Role of Dynein in Viral Pathogenesis

This chapter describes the state of the art machineries that viruses use from viral infection (entry) to the end stage, when new, progeny virus particles disseminate from cells. The development of drugs that target dynein activities during viral replication rely on the disruption of characterized and specific interactions between viral proteins and dynein. Because viruses are parasitic in nature, great reason exists to fully understand the molecular mechanisms underlying host cell protein function and viruses’ dependence on these for additional rounds of infection.
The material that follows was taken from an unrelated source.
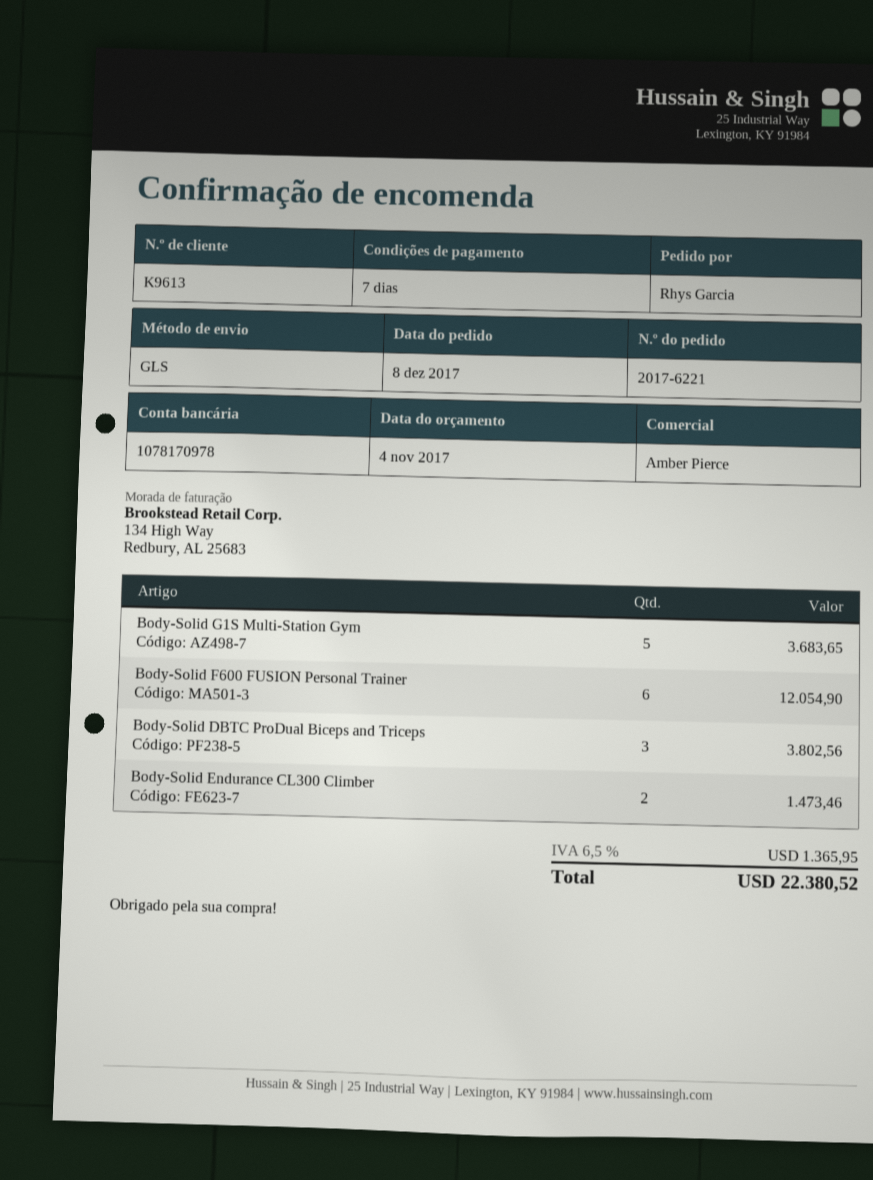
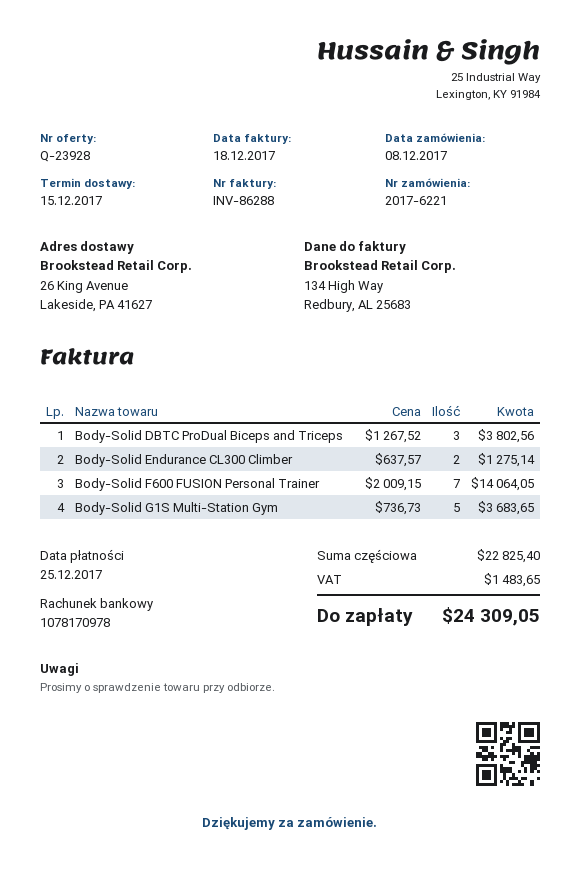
Body-Solid F600 FUSION Personal Trainer: 6 for 12054.90 -> 7 for 14064.05
Body-Solid Endurance CL300 Climber: 2 for 1473.46 -> 2 for 1275.14
tax: 1365.95 -> 1483.65
total: 22380.52 -> 24309.05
Some viral infections induce the assembly of stress granules, including reovirus and respiratory syncytial virus, but others block their assembly during infection. Considering this dependence on dynein activity for assembly, it is possible that viruses co-opt factors of the dynein motor complex during infection, but as a consequence either induce or silence stress granule assembly. This is an emerging field of endeavor, but stress granules and other silencing ribonucleoprotein bodies may represent “dangerous” areas and structures of the cell that viral replication complexes, proteins, and RNAs/DNAs would need to avoid guaranteeing expression and survival. There is research support for the presence of both dynein and kinesin motors driving viral components toward assembly sites. Several viruses, including poxviruses and the vaccinia virus, replicate in cytoplasmic virus factories. Paradoxically, regulatory genes of various viruses enhance and disrupt microtubule integrity and polarization, but this may directly relate to the timing of the replication cycle. This is an area yet to be explored.